» Work required
Please reproduce the data exactly and omit the pictures.
--
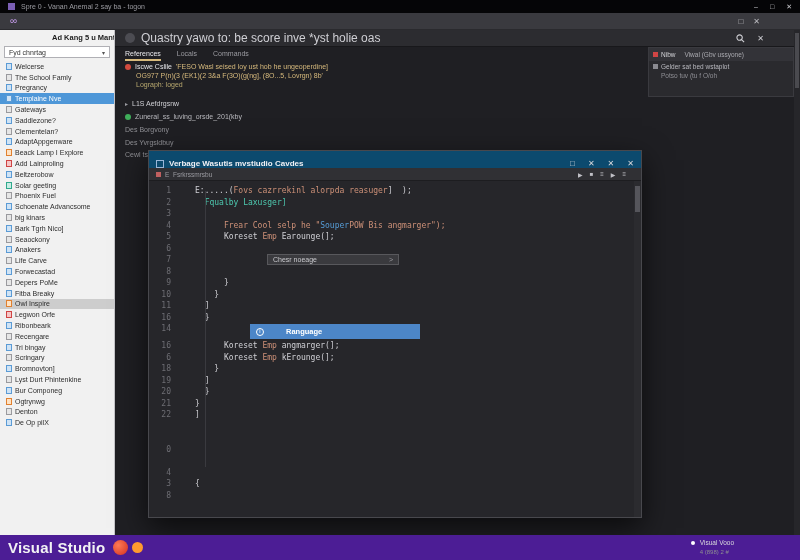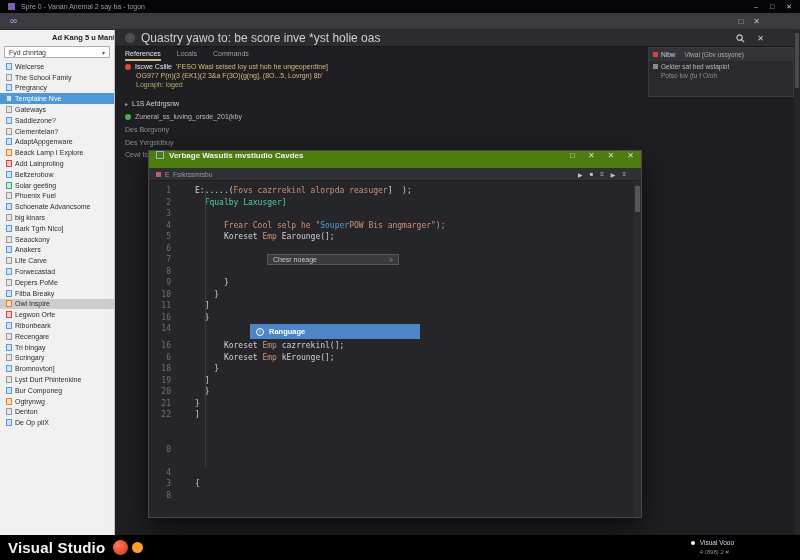--- a/index.html
+++ b/index.html
@@ -80,21 +80,21 @@
   .exp-chev { font-size:6px; color:#9a9aa0; }
   .green-dot { width:6px; height:6px; border-radius:50%; background:#3fae5a; flex:0 0 auto; }
   .exp-dim { color:#8f8f94; }
 
   .main-scrollbar { position:absolute; right:0; top:0; width:6px; height:505px; background:#26262a; }
   .main-thumb { position:absolute; right:1px; top:3px; width:4px; height:55px; background:#4a4a4f; }
 
   
   .dialog { position:absolute; left:148px; top:150px; width:494px; height:368px; background:#26262a;
     border:1px solid #48484d; box-shadow:0 10px 28px rgba(0,0,0,.65); }
-  .dlg-titlebar { height:17px; background:#4d7c0f; display:flex; align-items:flex-start; gap:5px; padding:0 7px; }
+  .dlg-titlebar { height:17px; background:#0c4a6e; display:flex; align-items:flex-end; gap:5px; padding:0 7px; }
   .dlg-icon { width:8px; height:8px; border:1px solid #9ab6d8; flex:0 0 auto; }
   .dlg-title { font-size:8px; font-weight:bold; color:#f0f0f4; white-space:nowrap; }
   .dlg-controls { margin-left:auto; display:flex; gap:13px; color:#d8d8dc; font-size:8px; }
   .dlg-controls span { cursor:pointer; }
   .dlg-toolbar { height:13px; background:#303034; display:flex; align-items:center; gap:4px;
     padding:0 7px; font-size:6.5px; color:#9a9aa0; border-bottom:1px solid #1d1d20; }
   .tool-ico { width:5px; height:5px; background:#c06060; flex:0 0 auto; }
   .dlg-toolbar .tb-label { white-space:pre; }
   .dlg-toolbar .tools { margin-left:auto; display:flex; gap:7px; font-size:6px; color:#c0c0c6; margin-right:8px; }
 
@@ -104,32 +104,32 @@
   .code-line { display:flex; height:11.5px; line-height:11.5px; font-size:8px; white-space:pre; }
   .code-line.tall { height:17px; }
   .gutter { width:30px; text-align:right; padding-right:8px; color:#6e6e74; flex:0 0 auto; }
   .line-content { padding-left:16px; display:flex; align-items:center; white-space:pre; }
   .seg-def { color:#cfcfd4; } .seg-str { color:#ce9178; } .seg-kw { color:#569cd6; } .seg-type { color:#4ec9b0; }
 
   .notif-banner { margin-left:55px; width:170px; height:15px; background:#4c86c8;
     display:flex; align-items:center; gap:5px; padding:0 6px; font-family:"Liberation Sans",sans-serif; }
   .banner-icon { width:8px; height:8px; border:1px solid #fff; border-radius:50%; font-size:6px;
     color:#fff; display:flex; align-items:center; justify-content:center; flex:0 0 auto; }
-  .banner-label { font-size:7.5px; font-weight:bold; color:#fff; }
+  .banner-label { font-size:7.5px; font-weight:bold; color:#fff;margin-left:17px; }
 
   .code-button { margin-left:72px; width:132px; height:11px; background:#3a3a3e; border:1px solid #58585c;
     display:flex; align-items:center; padding:0 5px; font-size:7px; color:#c9c9cd;
     font-family:"Liberation Sans",sans-serif; cursor:pointer; }
   .code-button .chev { margin-left:auto; color:#9a9aa0; }
 
   .dlg-scrollbar { position:absolute; right:0; top:0; width:7px; height:336px; background:#2b2b2f; }
   .dlg-thumb { position:absolute; right:1px; top:5px; width:5px; height:26px; background:#55555b; }
 
   
-  .footer { position:absolute; left:0; top:535px; width:800px; height:25px; background:#000000;
+  .footer { position:absolute; left:0; top:535px; width:800px; height:25px; background:#4c1d95;
     display:flex; align-items:center; padding:11px 8px; }
   .brand { font-size:15px; font-weight:bold; color:#f2f2f4; letter-spacing:.2px; white-space:nowrap; }
   .circle-red { width:15px; height:15px; border-radius:50%;
     background:radial-gradient(circle at 35% 35%, #ff7a55, #d32f1f); margin-left:8px; flex:0 0 auto; }
   .circle-orange { width:11px; height:11px; border-radius:50%; background:#ff9a2e; margin-left:4px; flex:0 0 auto; }
   .footer-right { margin-left:auto; display:flex; align-items:flex-start; gap:5px; margin-right:58px; }
   .dot { width:4px; height:4px; background:#ffffff; border-radius:50%; margin-top:3px; flex:0 0 auto; }
   .fr-text { font-size:6.5px; color:#d8d8dc; line-height:1.4; }
   .fr-sub { font-size:6px; color:#8d8d92; }
 </style>
@@ -510,21 +510,21 @@
   <span class="notif-banner">
     <span class="banner-icon">i</span>
     <span class="banner-label">Ranguage</span>
   </span>
 </span>
   </div>
 
 
   <div class="code-line">
     <span class="gutter">16</span>
-    <span class="line-content"><span class="seg-def">      Koreset </span><span class="seg-str">Emp</span><span class="seg-def"> cazrrekinl(];</span></span>
+    <span class="line-content"><span class="seg-def">      Koreset </span><span class="seg-str">Emp</span><span class="seg-def"> angmarger(];</span></span>
   </div>
 
   <div class="code-line">
     <span class="gutter">6</span>
     <span class="line-content"><span class="seg-def">      Koreset </span><span class="seg-str">Emp</span><span class="seg-def"> kErounge(];</span></span>
   </div>
 
   <div class="code-line">
     <span class="gutter">18</span>
     <span class="line-content"><span class="seg-def">    }</span></span>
--
» Answer
--- a/index.html
+++ b/index.html
@@ -80,21 +80,21 @@
   .exp-chev { font-size:6px; color:#9a9aa0; }
   .green-dot { width:6px; height:6px; border-radius:50%; background:#3fae5a; flex:0 0 auto; }
   .exp-dim { color:#8f8f94; }
 
   .main-scrollbar { position:absolute; right:0; top:0; width:6px; height:505px; background:#26262a; }
   .main-thumb { position:absolute; right:1px; top:3px; width:4px; height:55px; background:#4a4a4f; }
 
   
   .dialog { position:absolute; left:148px; top:150px; width:494px; height:368px; background:#26262a;
     border:1px solid #48484d; box-shadow:0 10px 28px rgba(0,0,0,.65); }
-  .dlg-titlebar { height:17px; background:#4d7c0f; display:flex; align-items:flex-start; gap:5px; padding:0 7px; }
+  .dlg-titlebar { height:17px; background:#0c4a6e; display:flex; align-items:flex-end; gap:5px; padding:0 7px; }
   .dlg-icon { width:8px; height:8px; border:1px solid #9ab6d8; flex:0 0 auto; }
   .dlg-title { font-size:8px; font-weight:bold; color:#f0f0f4; white-space:nowrap; }
   .dlg-controls { margin-left:auto; display:flex; gap:13px; color:#d8d8dc; font-size:8px; }
   .dlg-controls span { cursor:pointer; }
   .dlg-toolbar { height:13px; background:#303034; display:flex; align-items:center; gap:4px;
     padding:0 7px; font-size:6.5px; color:#9a9aa0; border-bottom:1px solid #1d1d20; }
   .tool-ico { width:5px; height:5px; background:#c06060; flex:0 0 auto; }
   .dlg-toolbar .tb-label { white-space:pre; }
   .dlg-toolbar .tools { margin-left:auto; display:flex; gap:7px; font-size:6px; color:#c0c0c6; margin-right:8px; }
 
@@ -104,32 +104,32 @@
   .code-line { display:flex; height:11.5px; line-height:11.5px; font-size:8px; white-space:pre; }
   .code-line.tall { height:17px; }
   .gutter { width:30px; text-align:right; padding-right:8px; color:#6e6e74; flex:0 0 auto; }
   .line-content { padding-left:16px; display:flex; align-items:center; white-space:pre; }
   .seg-def { color:#cfcfd4; } .seg-str { color:#ce9178; } .seg-kw { color:#569cd6; } .seg-type { color:#4ec9b0; }
 
   .notif-banner { margin-left:55px; width:170px; height:15px; background:#4c86c8;
     display:flex; align-items:center; gap:5px; padding:0 6px; font-family:"Liberation Sans",sans-serif; }
   .banner-icon { width:8px; height:8px; border:1px solid #fff; border-radius:50%; font-size:6px;
     color:#fff; display:flex; align-items:center; justify-content:center; flex:0 0 auto; }
-  .banner-label { font-size:7.5px; font-weight:bold; color:#fff; }
+  .banner-label { font-size:7.5px; font-weight:bold; color:#fff;margin-left:17px; }
 
   .code-button { margin-left:72px; width:132px; height:11px; background:#3a3a3e; border:1px solid #58585c;
     display:flex; align-items:center; padding:0 5px; font-size:7px; color:#c9c9cd;
     font-family:"Liberation Sans",sans-serif; cursor:pointer; }
   .code-button .chev { margin-left:auto; color:#9a9aa0; }
 
   .dlg-scrollbar { position:absolute; right:0; top:0; width:7px; height:336px; background:#2b2b2f; }
   .dlg-thumb { position:absolute; right:1px; top:5px; width:5px; height:26px; background:#55555b; }
 
   
-  .footer { position:absolute; left:0; top:535px; width:800px; height:25px; background:#000000;
+  .footer { position:absolute; left:0; top:535px; width:800px; height:25px; background:#4c1d95;
     display:flex; align-items:center; padding:11px 8px; }
   .brand { font-size:15px; font-weight:bold; color:#f2f2f4; letter-spacing:.2px; white-space:nowrap; }
   .circle-red { width:15px; height:15px; border-radius:50%;
     background:radial-gradient(circle at 35% 35%, #ff7a55, #d32f1f); margin-left:8px; flex:0 0 auto; }
   .circle-orange { width:11px; height:11px; border-radius:50%; background:#ff9a2e; margin-left:4px; flex:0 0 auto; }
   .footer-right { margin-left:auto; display:flex; align-items:flex-start; gap:5px; margin-right:58px; }
   .dot { width:4px; height:4px; background:#ffffff; border-radius:50%; margin-top:3px; flex:0 0 auto; }
   .fr-text { font-size:6.5px; color:#d8d8dc; line-height:1.4; }
   .fr-sub { font-size:6px; color:#8d8d92; }
 </style>
@@ -510,21 +510,21 @@
   <span class="notif-banner">
     <span class="banner-icon">i</span>
     <span class="banner-label">Ranguage</span>
   </span>
 </span>
   </div>
 
 
   <div class="code-line">
     <span class="gutter">16</span>
-    <span class="line-content"><span class="seg-def">      Koreset </span><span class="seg-str">Emp</span><span class="seg-def"> cazrrekinl(];</span></span>
+    <span class="line-content"><span class="seg-def">      Koreset </span><span class="seg-str">Emp</span><span class="seg-def"> angmarger(];</span></span>
   </div>
 
   <div class="code-line">
     <span class="gutter">6</span>
     <span class="line-content"><span class="seg-def">      Koreset </span><span class="seg-str">Emp</span><span class="seg-def"> kErounge(];</span></span>
   </div>
 
   <div class="code-line">
     <span class="gutter">18</span>
     <span class="line-content"><span class="seg-def">    }</span></span>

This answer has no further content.